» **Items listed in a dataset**
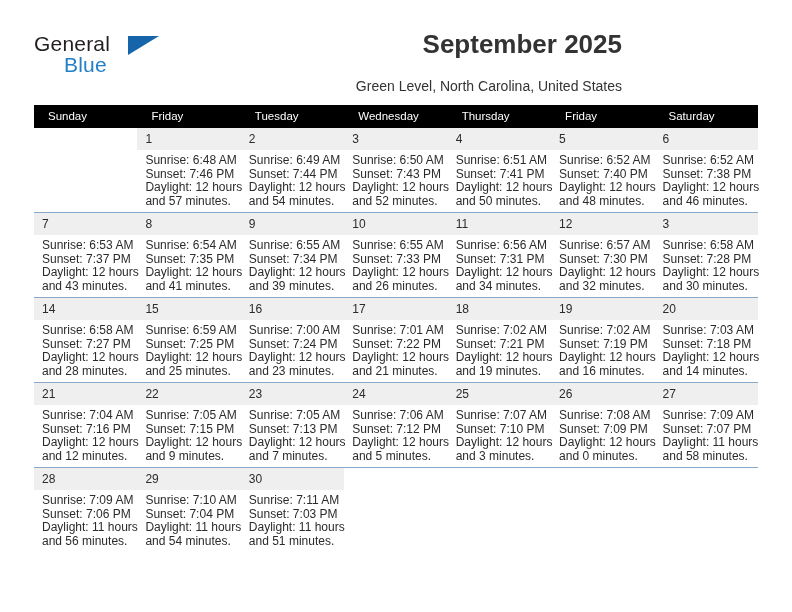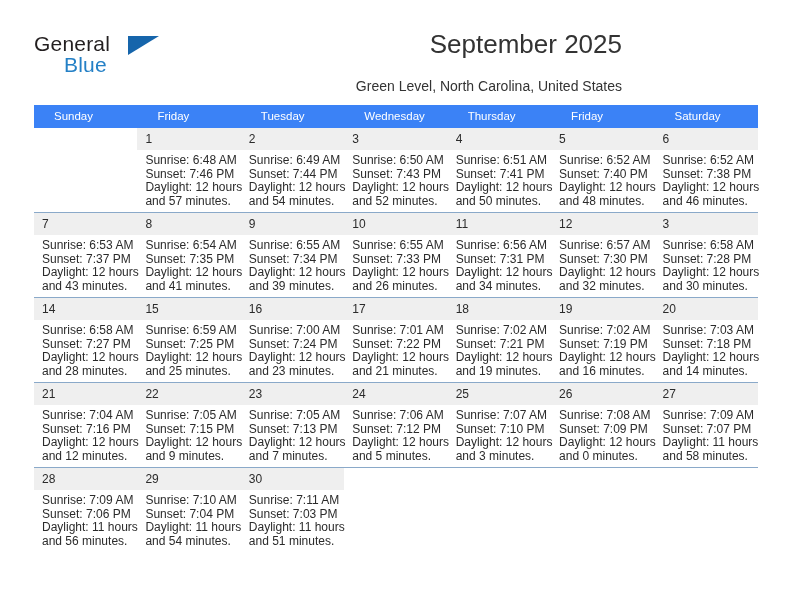--- a/index.html
+++ b/index.html
@@ -75,6 +75,7 @@
     color: #333333;
     line-height: 32px;
     white-space: nowrap;
+    font-weight: bold;
   }
   .cal-sub {
     font-size: 14px;

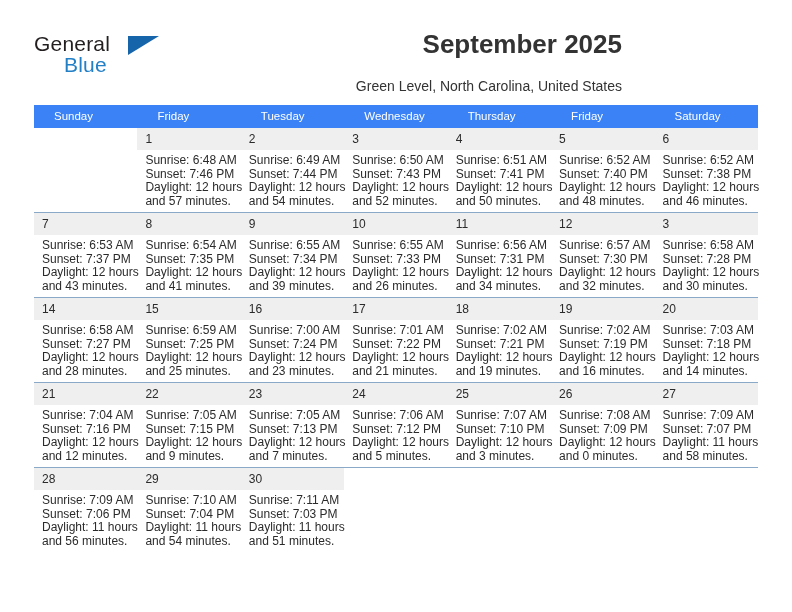--- a/index.html
+++ b/index.html
@@ -95,12 +95,12 @@
     table-layout: fixed;
   }
   .cal th {
-    background: #3b82f6;
+    background: #000000;
     color: #ffffff;
     font-size: 11.5px;
     font-weight: normal;
     text-align: left;
-    padding: 5px 0 5px 20px;
+    padding: 5px 0 5px 14px;
     height: 11px;
     line-height: 13px;
   }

» **EXERCISE PROMPT**
In the data above, find each line where the string "weight" appears, then copy it.

» **ANSWER FOR THIS EXERCISE**
+    font-weight: bold;
     font-weight: normal;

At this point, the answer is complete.